**** RECORDS FOR THIS EXERCISE ****

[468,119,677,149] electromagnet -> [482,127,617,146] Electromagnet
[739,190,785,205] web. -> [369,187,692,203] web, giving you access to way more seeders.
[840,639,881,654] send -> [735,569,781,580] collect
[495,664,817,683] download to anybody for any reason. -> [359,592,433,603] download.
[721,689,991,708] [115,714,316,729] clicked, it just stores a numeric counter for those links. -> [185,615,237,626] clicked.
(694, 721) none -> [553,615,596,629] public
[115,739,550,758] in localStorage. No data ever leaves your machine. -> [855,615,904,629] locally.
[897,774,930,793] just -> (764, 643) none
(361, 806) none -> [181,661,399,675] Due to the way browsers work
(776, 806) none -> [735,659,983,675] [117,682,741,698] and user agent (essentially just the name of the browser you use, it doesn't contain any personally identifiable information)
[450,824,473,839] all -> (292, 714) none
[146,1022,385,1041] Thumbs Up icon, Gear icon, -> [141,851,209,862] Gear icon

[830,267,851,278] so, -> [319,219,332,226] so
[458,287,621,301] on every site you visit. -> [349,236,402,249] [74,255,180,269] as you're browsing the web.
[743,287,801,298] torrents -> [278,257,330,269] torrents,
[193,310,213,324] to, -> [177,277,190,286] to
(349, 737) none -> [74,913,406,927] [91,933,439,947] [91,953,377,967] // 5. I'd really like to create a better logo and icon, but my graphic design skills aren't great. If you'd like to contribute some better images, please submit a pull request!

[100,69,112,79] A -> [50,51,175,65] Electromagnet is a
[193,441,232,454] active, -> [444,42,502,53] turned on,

****
**** RECORDS FOR THIS EXERCISE ****

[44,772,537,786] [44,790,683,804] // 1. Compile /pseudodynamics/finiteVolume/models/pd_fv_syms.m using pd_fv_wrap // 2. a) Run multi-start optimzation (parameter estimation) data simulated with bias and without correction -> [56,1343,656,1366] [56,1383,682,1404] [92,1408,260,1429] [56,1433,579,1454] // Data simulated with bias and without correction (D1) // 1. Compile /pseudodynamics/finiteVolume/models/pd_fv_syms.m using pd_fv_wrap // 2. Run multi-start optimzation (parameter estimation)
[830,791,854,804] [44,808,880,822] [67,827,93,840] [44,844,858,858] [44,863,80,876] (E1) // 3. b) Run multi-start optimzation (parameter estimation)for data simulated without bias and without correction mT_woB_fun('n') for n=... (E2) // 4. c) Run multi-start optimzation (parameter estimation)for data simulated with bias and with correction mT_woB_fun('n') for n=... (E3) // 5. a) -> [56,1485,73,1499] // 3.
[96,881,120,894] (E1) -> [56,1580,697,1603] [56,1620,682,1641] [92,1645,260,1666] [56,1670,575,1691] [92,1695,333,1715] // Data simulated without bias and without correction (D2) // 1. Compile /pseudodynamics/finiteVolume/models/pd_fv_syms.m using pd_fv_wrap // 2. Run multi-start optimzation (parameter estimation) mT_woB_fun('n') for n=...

****
**** RECORDS FOR THIS EXERCISE ****

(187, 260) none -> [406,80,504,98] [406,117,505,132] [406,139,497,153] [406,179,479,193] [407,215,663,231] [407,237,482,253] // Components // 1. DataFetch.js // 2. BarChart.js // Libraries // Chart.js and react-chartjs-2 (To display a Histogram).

****

▶ _TASK STATEMENT_
Of the lines above, retype only those from the line containing "(361, 806) none" through the line containing "[193,310,213,324] to, -> [177,277,190,286] to", including both, exactly.

▶ _EXERCISE SOLUTION_
(361, 806) none -> [181,661,399,675] Due to the way browsers work
(776, 806) none -> [735,659,983,675] [117,682,741,698] and user agent (essentially just the name of the browser you use, it doesn't contain any personally identifiable information)
[450,824,473,839] all -> (292, 714) none
[146,1022,385,1041] Thumbs Up icon, Gear icon, -> [141,851,209,862] Gear icon

[830,267,851,278] so, -> [319,219,332,226] so
[458,287,621,301] on every site you visit. -> [349,236,402,249] [74,255,180,269] as you're browsing the web.
[743,287,801,298] torrents -> [278,257,330,269] torrents,
[193,310,213,324] to, -> [177,277,190,286] to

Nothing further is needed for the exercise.